Dentre os nove projetos de lei propostos, por exemplo, sete visam alterar o Marco Civil da Internet, uma lei que foi discutida e elaborada em conjunto com todos os setores da sociedade e que está em vigor há apenas dois anos. Alterar um marco regulatório como esse, sem o adequado e necessário debate, poderia fragilizar a moldura normativa de regulação da Internet no Brasil e deixá-la mais vulnerável a ataques por outras frentes.

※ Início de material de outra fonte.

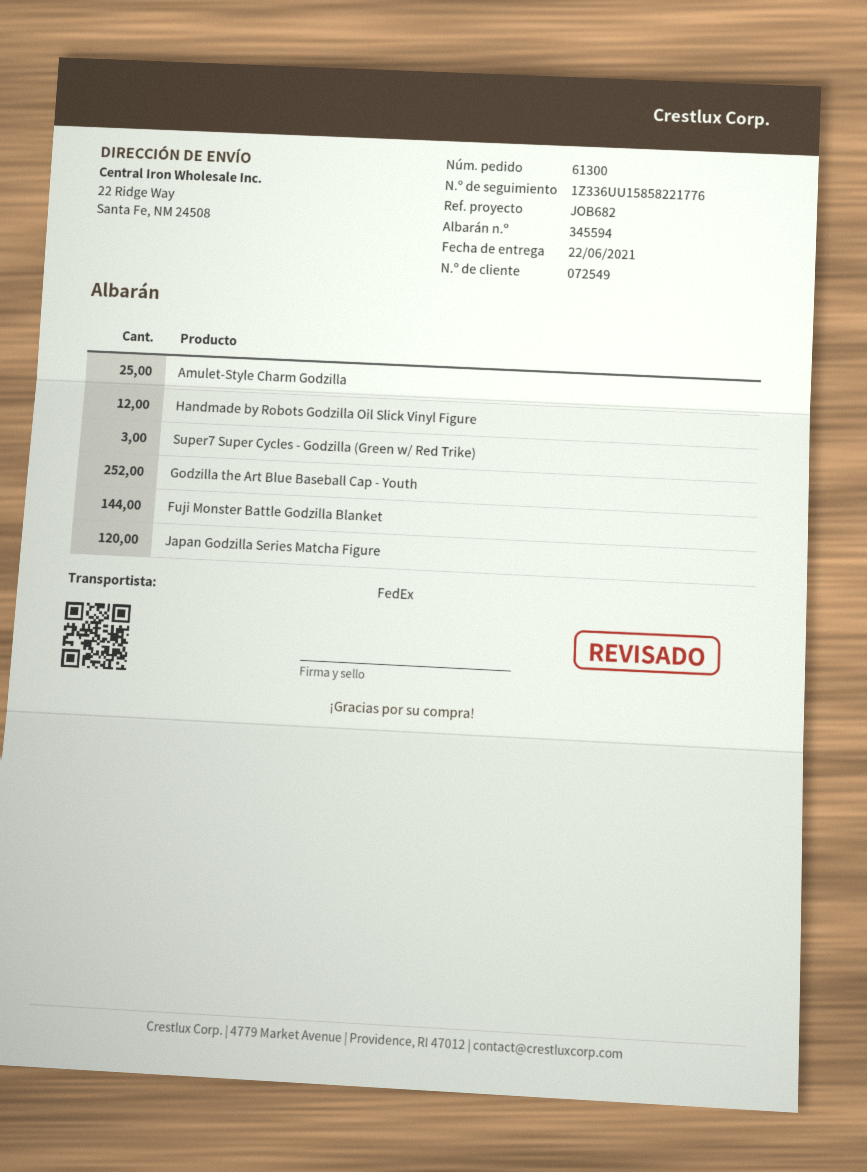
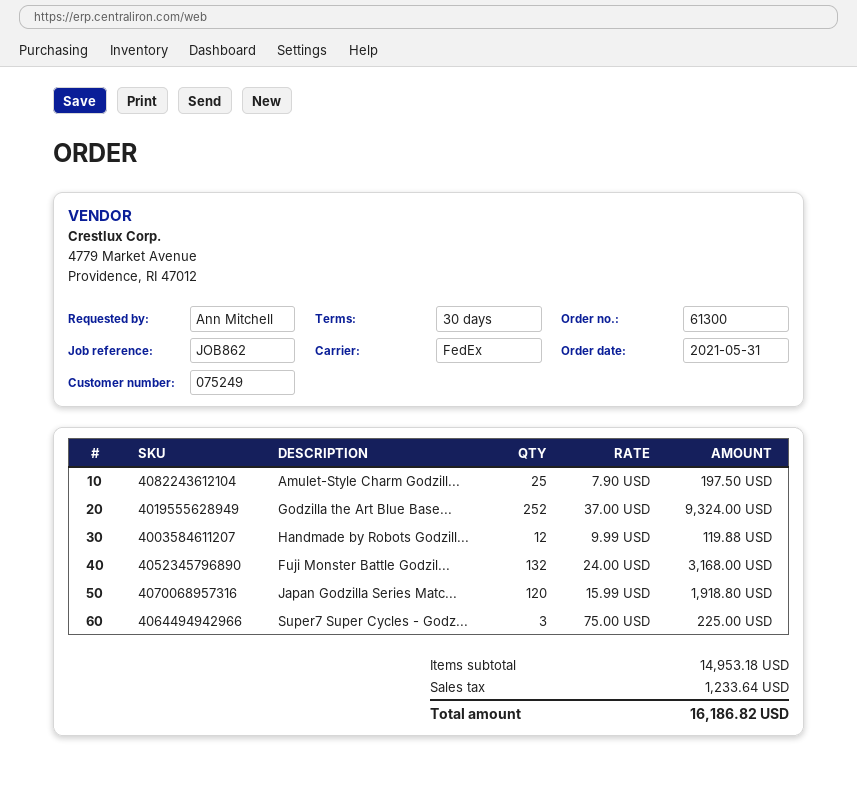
customer number: 072549 -> 075249
reference: JOB682 -> JOB862
Fuji Monster Battle Godzilla Blanket: 144 -> 132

Ademais, a proibição expressa de bloqueios pela alteração do Marco Civil da Internet poderia ser problemática em certas situações. Casos, por exemplo, como o do site Tudo sobre todos, que disponibilizava dados pessoais sobre qualquer pessoa no Brasil (informações como CPF, endereço residencial e data de nascimento) sem qualquer autorização dos titulares, ameaçando direitos como a privacidade e a intimidade. Ou ainda situações que poderiam aparecer no futuro, como por exemplo um aplicativo unicamente voltado à veiculação de imagens íntimas sem autorização. Nessas situações parece haver fortes argumentos para a determinação do bloqueio das aplicações, com base na violação de outros direitos. Um caminho promissor, portanto, parece estar em discutir se há ou não base jurídica para o bloqueio no contexto específico em que ele foi determinado, o que demanda uma análise profunda e detalhada de cada caso.